BBC Radio 3, 8 September 2013
First performed in 1987, Serious
Money satirizes the financial excesses and corporate rapacity that characterized the latter years of Thatcherite Britain.
All the characters are driven by the desire for money, even if it means sacrificing business loyalties
and/or family ties. While the government makes a pretence of regulating them through the work of the DTI (the Department
of Trade and Industry), it rewards the most successful dealers with knighthoods, ambassadorships and influential positions
(for example, running the Royal National Theatre). Many of the points Churchill makes are still significant today; in
both Britain and the United States, money-makers receive similar rewards (as well as fat pay-offs if they are forced
to leave their posts due to corrupt practices).
Serious Money works particularly well on radio. The action unfolds in a series
of discrete scenes; while there is a semblance of a plot, Churchill is far more interested in language and characterization.
To demonstrate the timelessness of her material, she begins the play with an extract from Thomas Shadwell's seventeenth
century verse comedy The Stock-Jobbers; and continues to employ verse throughout the subsequent action. Emma
Harding's production gave the cast full opportunity to stress the nuances of Churchill's verse; her
outrageous rhymes and clever use of the iambic pentameter form combine to create a colourful yet worthless world in which
words mean everything and nothing. The characters love to speak, yet we should never believe anything they say.

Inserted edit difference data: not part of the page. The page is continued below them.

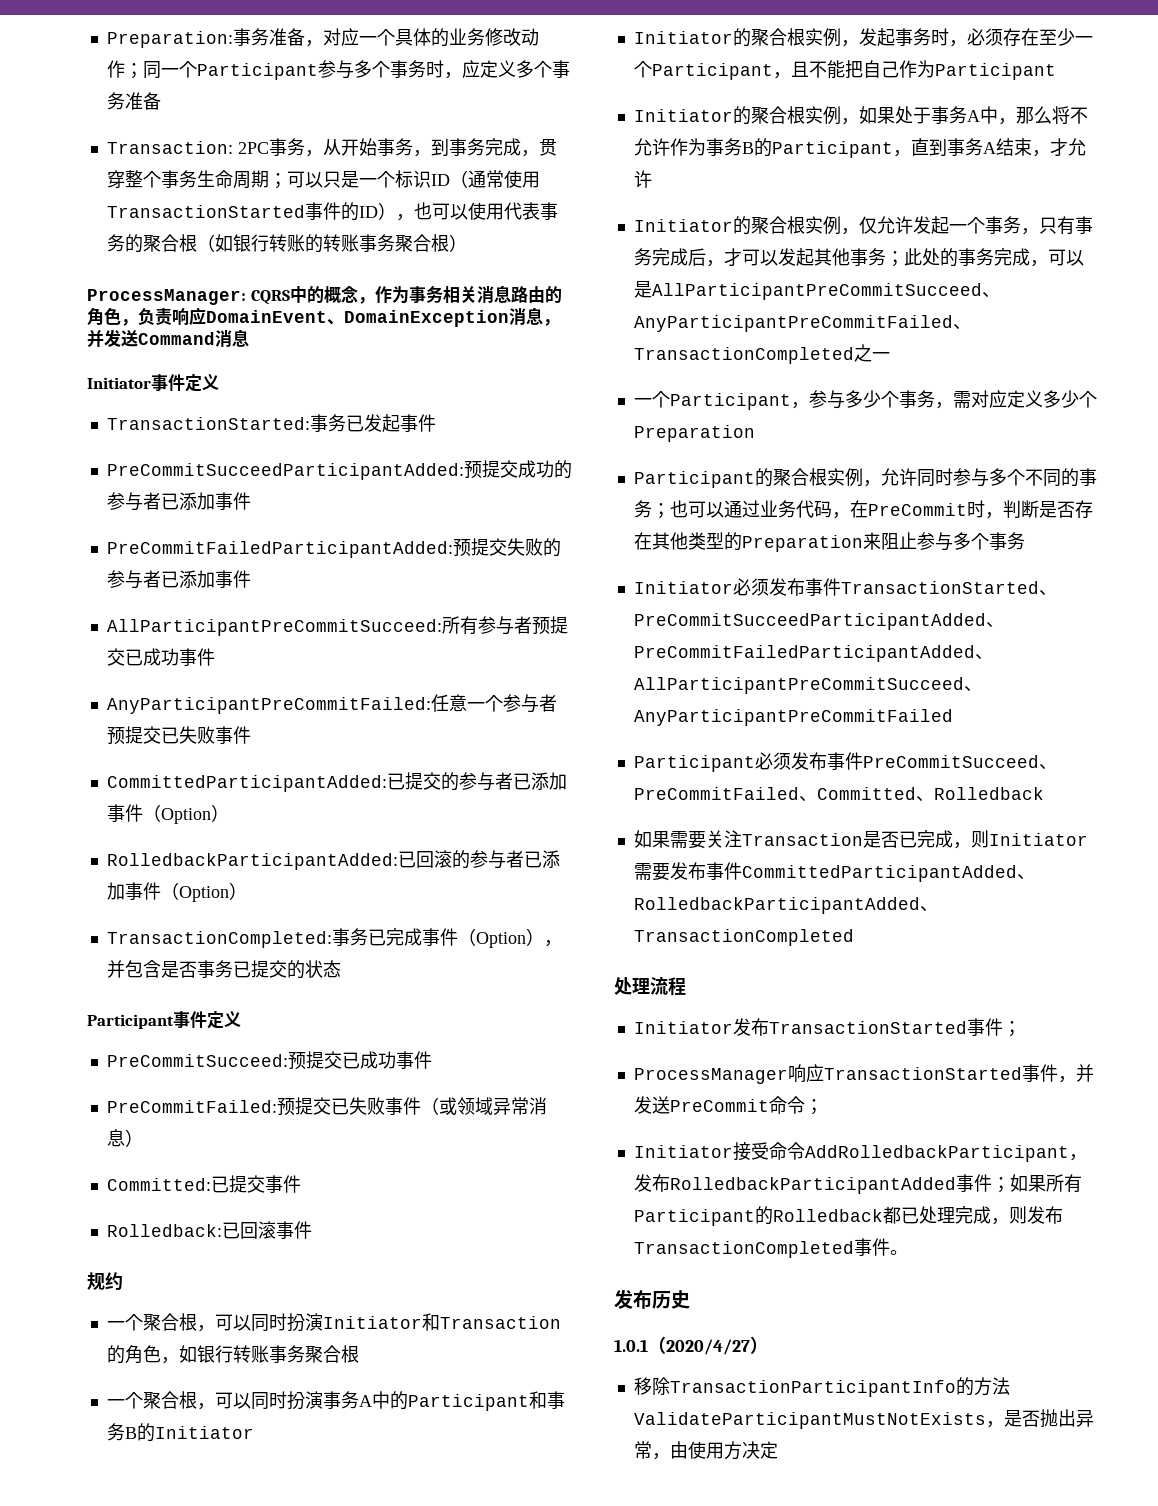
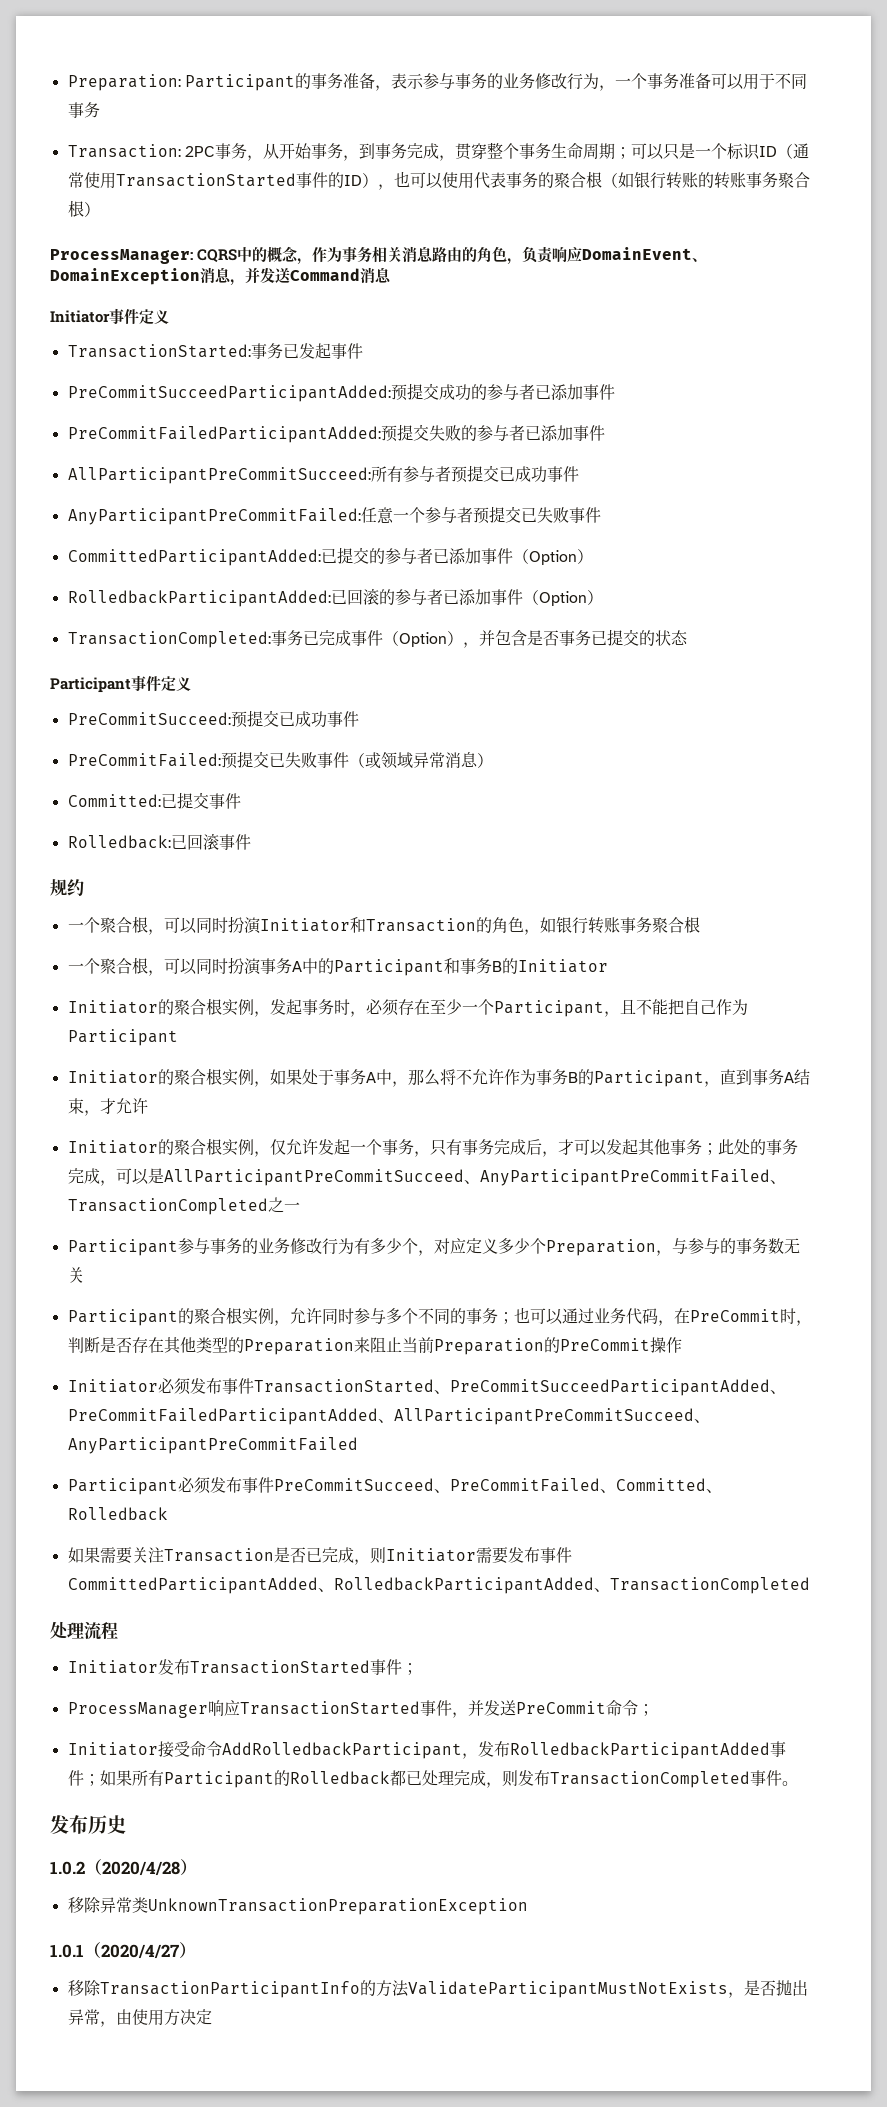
(233, 39) none -> [184,73,311,91] Participant的
[322,28,539,47] [106,60,570,80] [106,92,161,110] 对应一个具体的业务修改动作；同一个Participant参与多个事务时，应定义多个事务准备 -> [390,73,807,91] [67,102,100,118] 表示参与事务的业务修改行为，一个事务准备可以用于不同事务
[633,390,971,410] 一个Participant，参与多少个事务，需 -> [67,1238,434,1256] Participant参与事务的业务修改行为有多少个，
(755, 433) none -> [655,1238,800,1256] [67,1267,84,1283] ，与参与的事务数无关
[916,532,1025,551] 参与多个事务 -> [401,1337,682,1355] 当前Preparation的PreCommit操作
(690, 1299) none -> [50,1859,197,1876] [67,1897,528,1915] // 1.0.2（2020/4/28） // 移除异常类UnknownTransactionPreparationException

Harding's production contained
some notable performances. David Horovitch's Corman thought of himself as an elder statesperson, his lofty delivery
suggesting some kind of superiority over his fellow wheeler-dealers. Yet it was evident that he was as corrupt as anyone
else; he just employed different methods to achieve his aims. Melanie Bond's Jacinta Condor portrayed herself as an
international jet-setter enjoying everything that London had to offer; but this façade concealed a particular talent for scheming
and forming shifting financial alliances. Of the younger characters, Scilla Todd (Hattie Morahan) was considered by
many to be a "rising star"; in this production, her stardom derived mostly from her ability to make more money than anyone
else. She was even prepared to manipulate her father (Brian Bowles) if it suited her.
Colin Sell provided the kind of light-hearted
musical accompaniment that he might have used in I'm Sorry I Haven't a Clue (he has been a permanent fixture in that
series). This strategy underlined Churchill's thematic purpose: to the speculators, the business of making money was nothing
more than a game. The fact that ordinary people suffered on account of their dealings never entered their
minds.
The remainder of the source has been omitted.